Diese habe ich dann über cmd und sc.exe zum Dienst gemacht. Aber leider bricht er immer wieder beim starten direkt mit folgenden Fehler ab: Fehler 1053: Der Dienst antwortet nicht rechtzeitig auf die Start oder Steuerungsanforderung.

Viele Beiträge die ich gelesen habe, sind für WinXP, oder Win7. Und den Aufgabenplaner unter Win10 kann ich nicht gebrauchen.

Einen Wrapper oder so habe ich nicht mit eingebunden. Ich habe es gestern nach diese Anleitung versucht: https://wrapper.tanukisoftware.com/doc/german/integrate-start-stop-win.html.
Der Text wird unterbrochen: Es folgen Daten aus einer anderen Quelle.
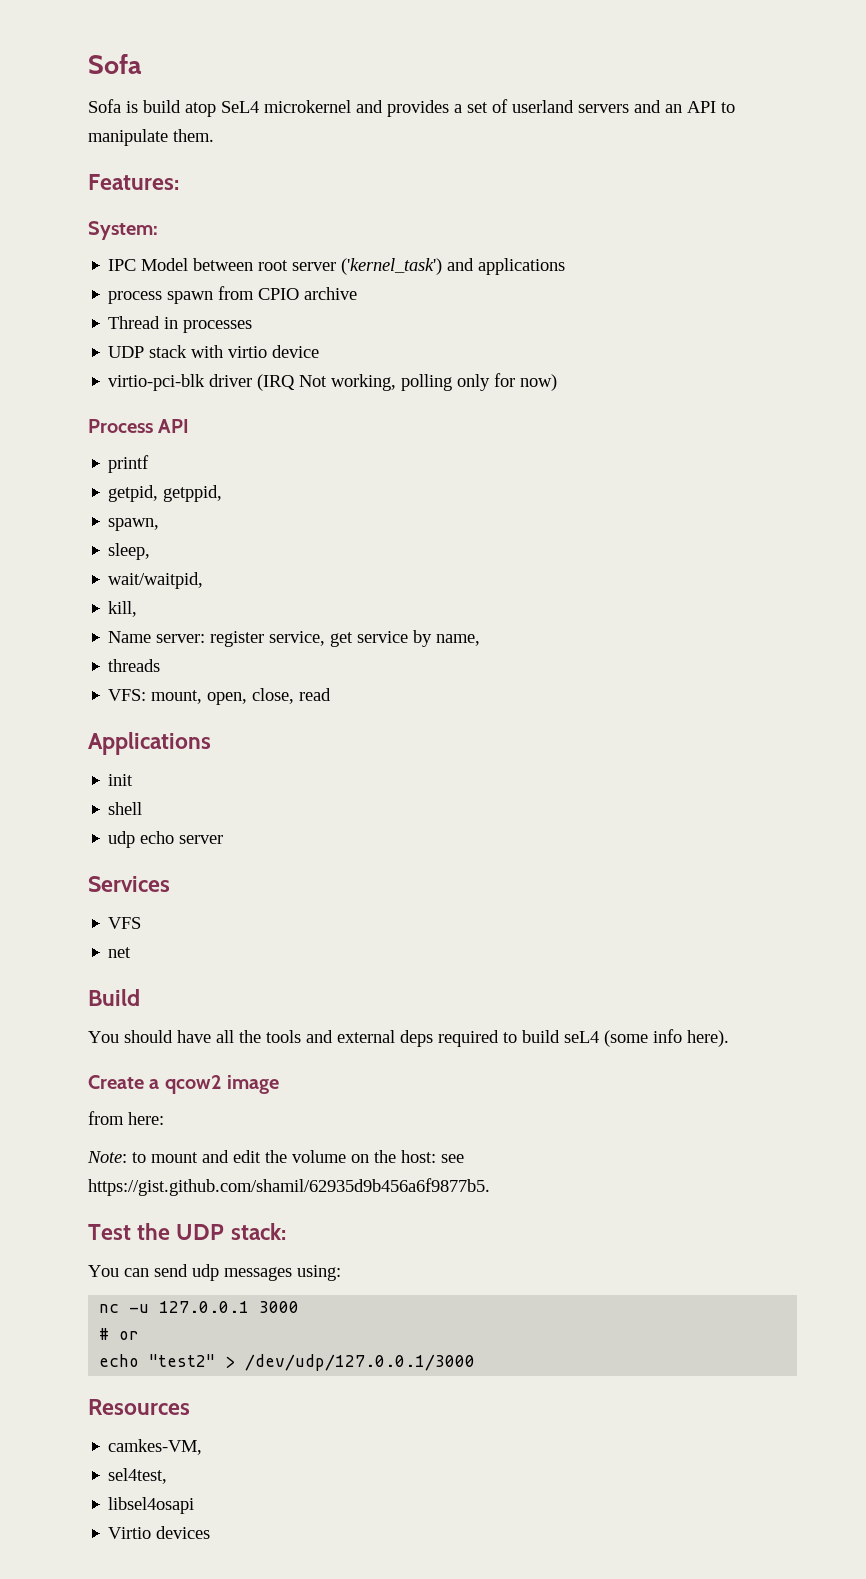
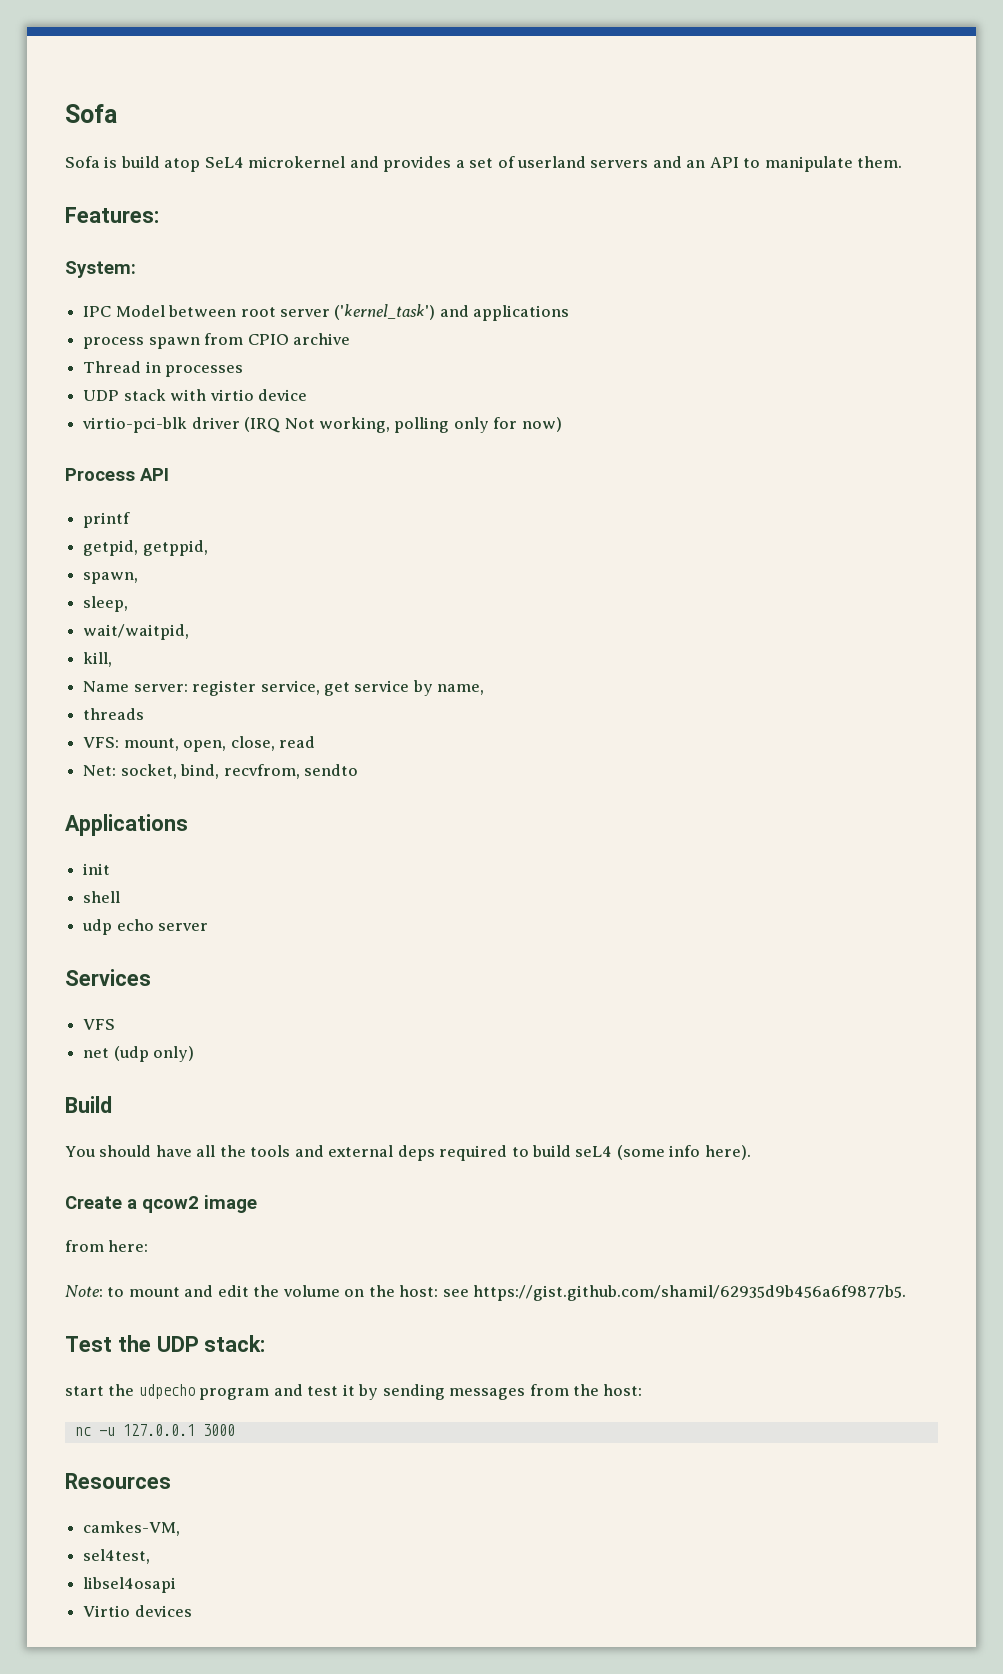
(332, 694) none -> [83,764,358,779] // Net: socket, bind, recvfrom, sendto
(132, 952) none -> [113,1046,195,1062] (udp only)
[88,1264,341,1281] [99,1301,300,1313] [99,1328,140,1340] [99,1354,476,1371] You can send udp messages using: // nc -u 127.0.0.1 3000 // # or // echo "test2" > /dev/udp/127.0.0.1/3000 -> [65,1384,643,1400] [74,1424,235,1436] start the udpecho program and test it by sending messages from the host: // nc -u 127.0.0.1 3000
Aber ich bin schon direkt am Anfang gescheitert, da ich unter Tomcat 9.0.7 keine Batchvorlagen gefunden habe und nach 6 Std. suche auch den Löffel abgegeben habe.

Das Ganze ist mein erstes Projekt in dieser Richtung und ich bin für jeden Tipp dankbar!

Vielen Dank für eure Zeit!


----------



## javadau2018 (4. Mai 2018)

Ich habe das Problem jetzt erst einmal anders gelöst. 
Ich habe ein kleines Programm gefunden, was einen Dienst unter win10 installiert.


----------



## JuKu (25. Mai 2018)

@javadau2018 Willst du dieses Programm (Name / Link) noch mit der Community teilen, falls andere einmal das selbe Problem haben sollten?


----------



## javadau2018 (28. Mai 2018)

Ich habe dafür eine Batchdatei geschrieben... 
Das machte es mir sehr einfach und funktioniert sehr zu verlässig. 
Und wenn man dann noch eine Deinstalltionsdatei schreibt, kann man das Ganze auch wieder sauber deinstallieren.

Das hier hat mir sehr weitergeholfen.
https://commons.apache.org/proper/commons-daemon/procrun.html


----------